OSGeo / PROJ

PROJ - Cartographic Projections and Coordinate Transformations Library
https://proj.org
Other
1.67k stars 761 forks source link

Large JSON TIN support #3732

Closed GlenRice-NOAA closed 1 year ago

GlenRice-NOAA commented 1 year ago

We are running into trouble extending the PROJ structure where we have large JSON TIN files like we were doing in ticket #3616. The limit seems to be set here, but this limit is labeled as arbitrary.

Our current use case has an 80 MB file for the Alaska region. In the short term we would like to explore increasing this limit (perhaps as part of some local configuration?), but perhaps in the long run there could be support for some Cloud Optimized TIN format for the CDN?
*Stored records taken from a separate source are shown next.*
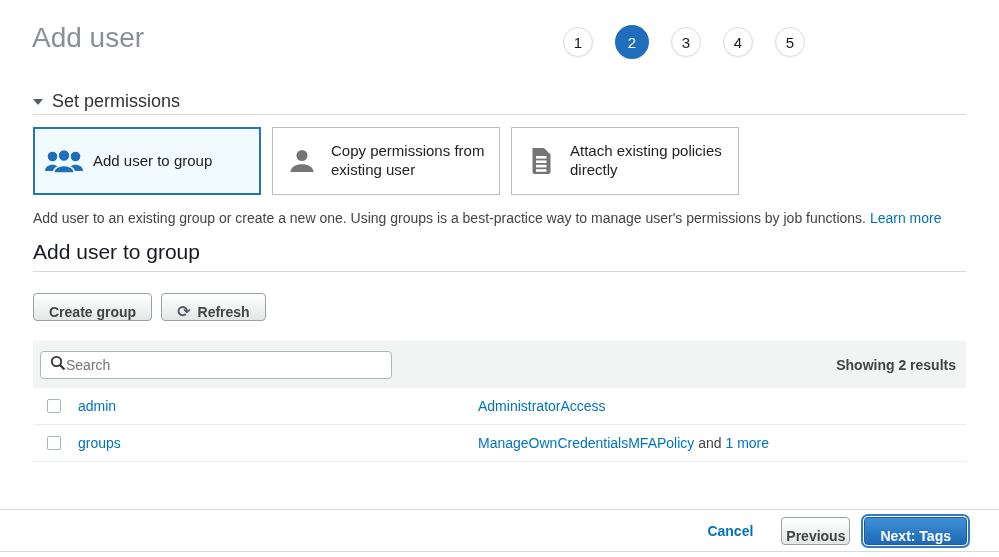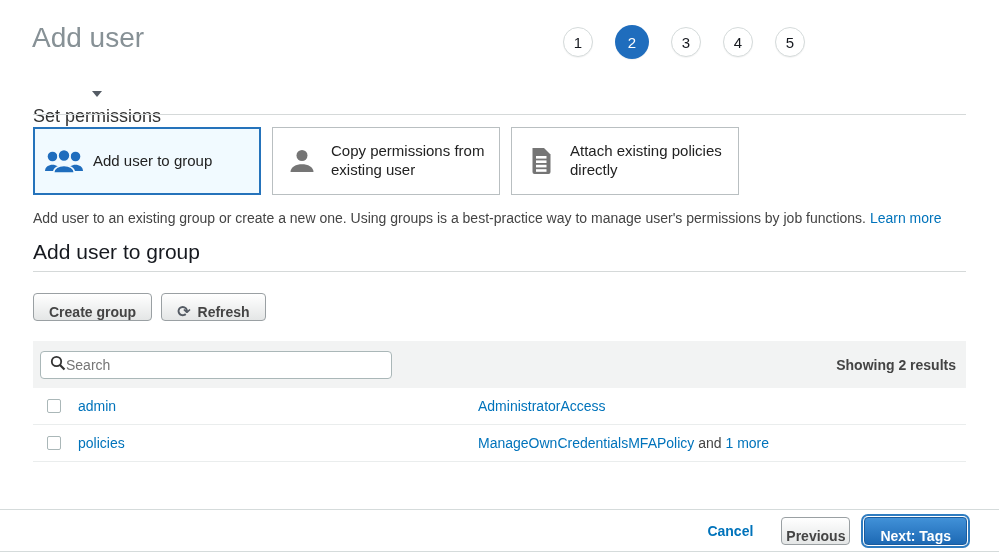--- a/index.html
+++ b/index.html
@@ -17,7 +17,7 @@
 
   
   .section-head { position:absolute; top:91px; left:33px; display:flex; align-items:center; gap:9px;
-                  font-size:18px; color:#333;flex-direction:column; }
+                  font-size:18px; color:#333; }
   .caret-down { width:0; height:0; border-left:5px solid transparent; border-right:5px solid transparent;
                 border-top:6px solid #545b64; display:inline-block; }
   .rule { position:absolute; left:33px; width:933px; border:none; border-top:1px solid #d5d9d9; }

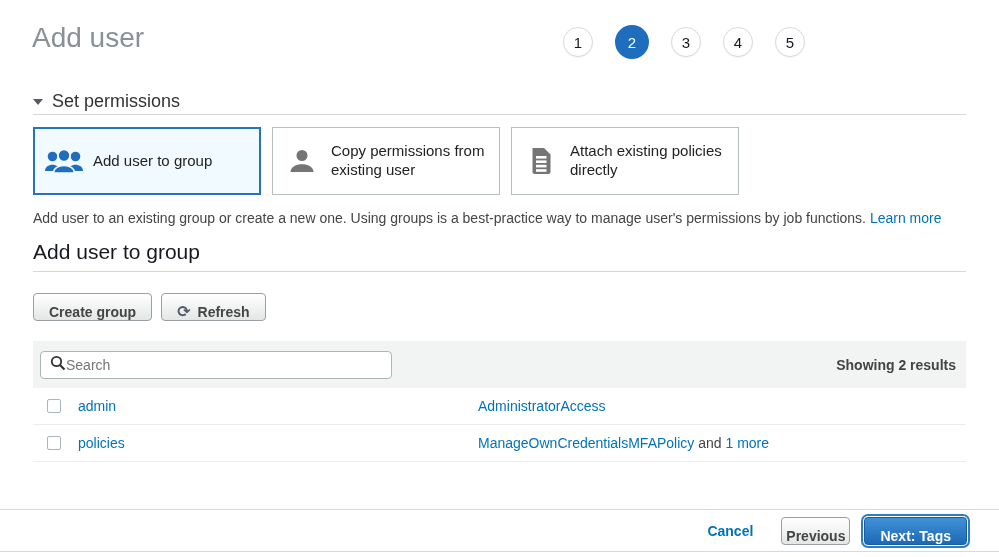--- a/index.html
+++ b/index.html
@@ -190,7 +190,7 @@
         <span class="checkbox"></span>
       </div>
       <div class="col-group">
-        <a class="link">policies</a>
+        <a class="link">groups</a>
       </div>
       <div class="col-policy">
         <a class="link">ManageOwnCredentialsMFAPolicy</a>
rouault commented 1 year ago

I could raise the limit, but did you check by patching locally that increasing it or removing it results in acceptable enough performance ? I guess it could take several seconds to load such JSON file

but perhaps in the long run there could be support for some Cloud Optimized TIN format for the CDN?

Potentially. R&D required to find or design an appropriate format and plug that into PROJ

GlenRice-NOAA commented 1 year ago

did you check by patching locally that increasing it or removing it results in acceptable enough performance ?

No, we have not patch locally due to a lack of local utilities. Because of the file size we are pretty sure this is the issue, but we also wanted to see if there are other concerns or thoughts around this limit.

rouault commented 1 year ago

@GlenRice-NOAA Can you share this 80 MB JSON so I can have a try ?

GlenRice-NOAA commented 1 year ago

Looks like we were able to reduce to ~60 MB each. Here are the examples. AK_EEZ_ERTDM23_EPSG6318_MLLW-LMSL.zip AK_EEZ_ERTDM23_EPSG6318_MHW-LMSL.zip AK_EEZ_ERTDM23_EPSG6318_LMSL-xGeoid20B.zip

rouault commented 1 year ago

Limit raised to 100 MB in https://github.com/OSGeo/PROJ/pull/3736 You could still reduce the file size as currently your coordinates are with 13 decimal digits, ie a 1e-8 metre precision...

Side node: I'm not sure if there's something wrong in your triangulation or in PROJ implementation but it seems I only manage to transform coordinates at exact vertices triangles, not their inside: cf

$ echo -144.0550994873047 70.07471466064453 0 |  bin/cct +proj=tinshift +file=./AK_EEZ_ERTDM23_EPSG6318_MLLW-LMSL.json
    -144.0551        70.0747       -0.0964           inf
$ echo -144.0550994873  70.07471466064  0 |  bin/cct +proj=tinshift +file=./AK_EEZ_ERTDM23_EPSG6318_MLLW-LMSL.json
# Record 0 TRANSFORMATION ERROR: -144.0550994873 70.07471466064 0
 ((null))
Rjialceky commented 1 year ago

Thanks for the side note. Your second test point is outside the triangulated domain...

image

...and we didn't have a _fallbackstrategy parameter specified—that's possible in _formatversion >= 1.1. I added to the AK_EEZ_ERTDM23_EPSG6318_MLLW-LMSL.json the item "fallback_strategy": "nearest_side", and bumped the version item accordingly: "format_version": "1.1". I tested this on a <10 MB version of the JSON tin with success.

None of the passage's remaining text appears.